Going Home

A bit of flash fiction for you tonight. A few months ago this would have been a dystopian future. Now it’s only a small reach.

Amid the army cots and folding chairs arranged in clumps of four around plus-shaped curtain dividers, Hannah sat disconnected and slack. The shell of the former discount department store she was lost in flickered with aged fluorescent lighting. Almost every cot was full. They hadn’t been several weeks ago when the health emergency was lifted, but that changed quickly

“Mama, when can we go home?” Jonah asked pleadingly.

Actually he’d asked more than once Hannah slowly realized. It occurred to her maybe she’d zoned out again as her son’s voice pulled her briefly into the present.

“I don’t like it here, when can we go hone?” Jonah half asked, half sobbed. His no longer toddler, yet not quite kindergartner’s wide eyes were brimming with tears as he turned up to her.

Hannah looked down at him, stroked the back of his soft brown head, and snuggled him in closer. She made a soothing cooing sound to him as she watched the faceless people in uniforms move among the beds. Watched them move among the possibly infected but not yet dying in this makeshift hospital. Nameless and faceless with their masks and face shields.

Her mind’s eye unwittingly processed the word “home” and turned to the last image of their house as she and her son were being whisked away into an ambulance. Hustled to this holding area until they showed signs of the disease. The disease that had taken her husband literally overnight.

Marc had come home from work tired, bone tired. She assumed it was because he’d been working punishing hours as a result of the pandemic at the grocery store he managed. But soon after he went to bed she knew that wasn’t it. The dry cough, the shuddering chills that shook their whole bed told a different story. By the time she’d gone through several calls to the doctor and then one more for an ambulance, he was unconscious. They arrived too late to save him.

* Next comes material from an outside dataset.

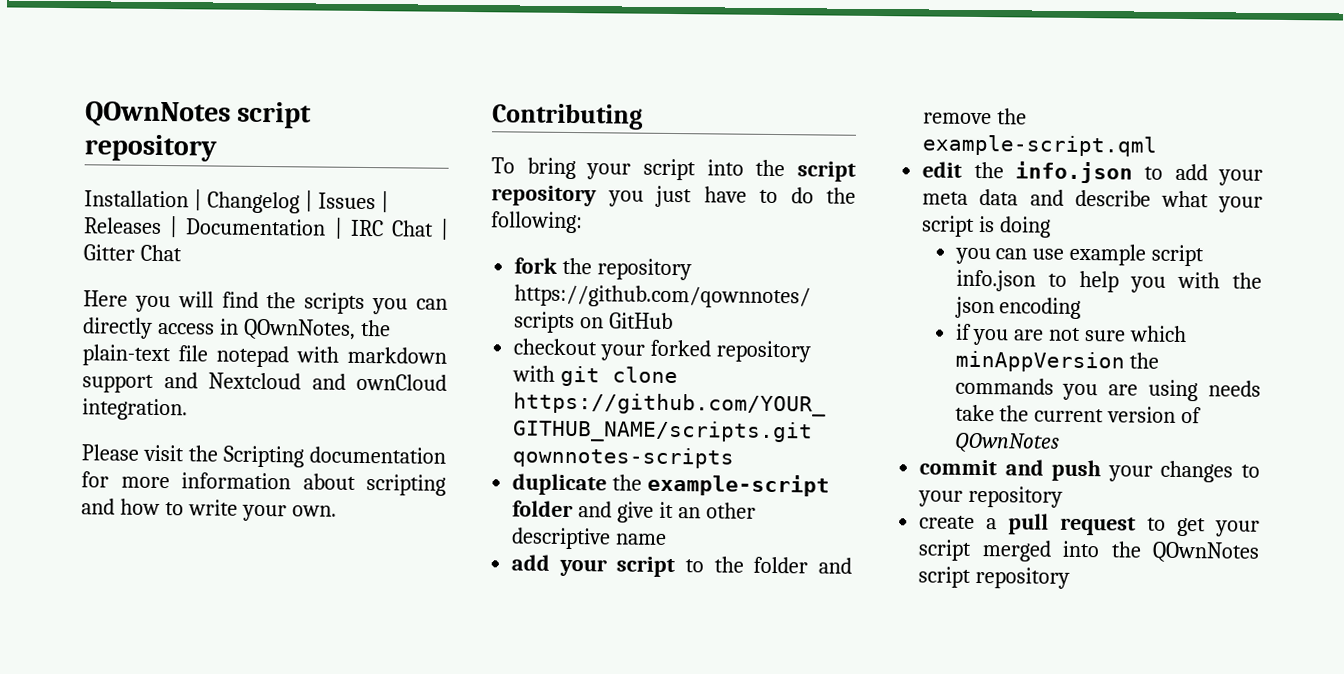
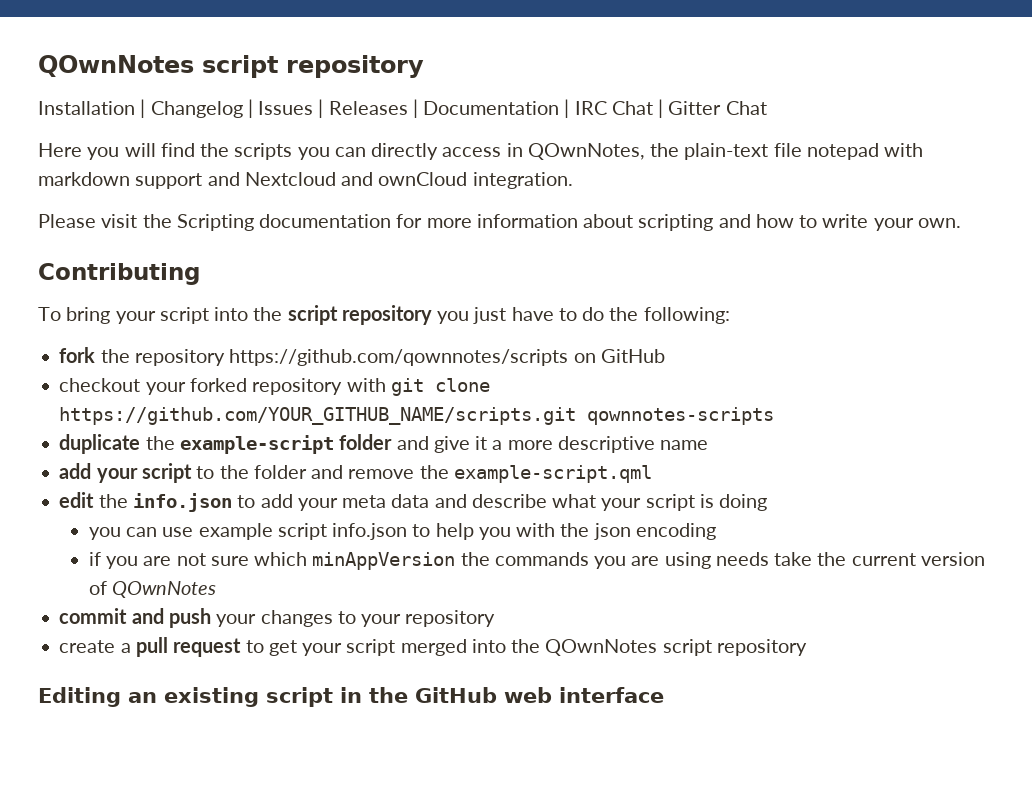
[677,502,756,519] an other -> [492,440,553,450] a more
(1071, 577) none -> [38,687,664,707] // Editing an existing script in the GitHub web interface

Hanna couldn’t comprehend her loss, much less start to grieve as she didn’t have a moment to think. She and her son were bundled off to here by public health workers since they had been exposed to a “more virulent strain.” Now they were held here to see if they would catch it and die, or join the displaced masses in limbo waiting for the virus to burn itself out.

There was no going back to their home. Only pain and death lived there now. That life her son longed for with his plaintive questions was gone. There would be no more lazy Sunday afternoons on the patio cooking out as a family, there would be no more hurried dinners of blu-box mac-n-cheese where the only worry was Jonah’s bedtime.

She snuggled Jonah closer, as if her embrace could transport them to that distant past of just a few days ago as she murmured soothingly “Soon baby, soon.”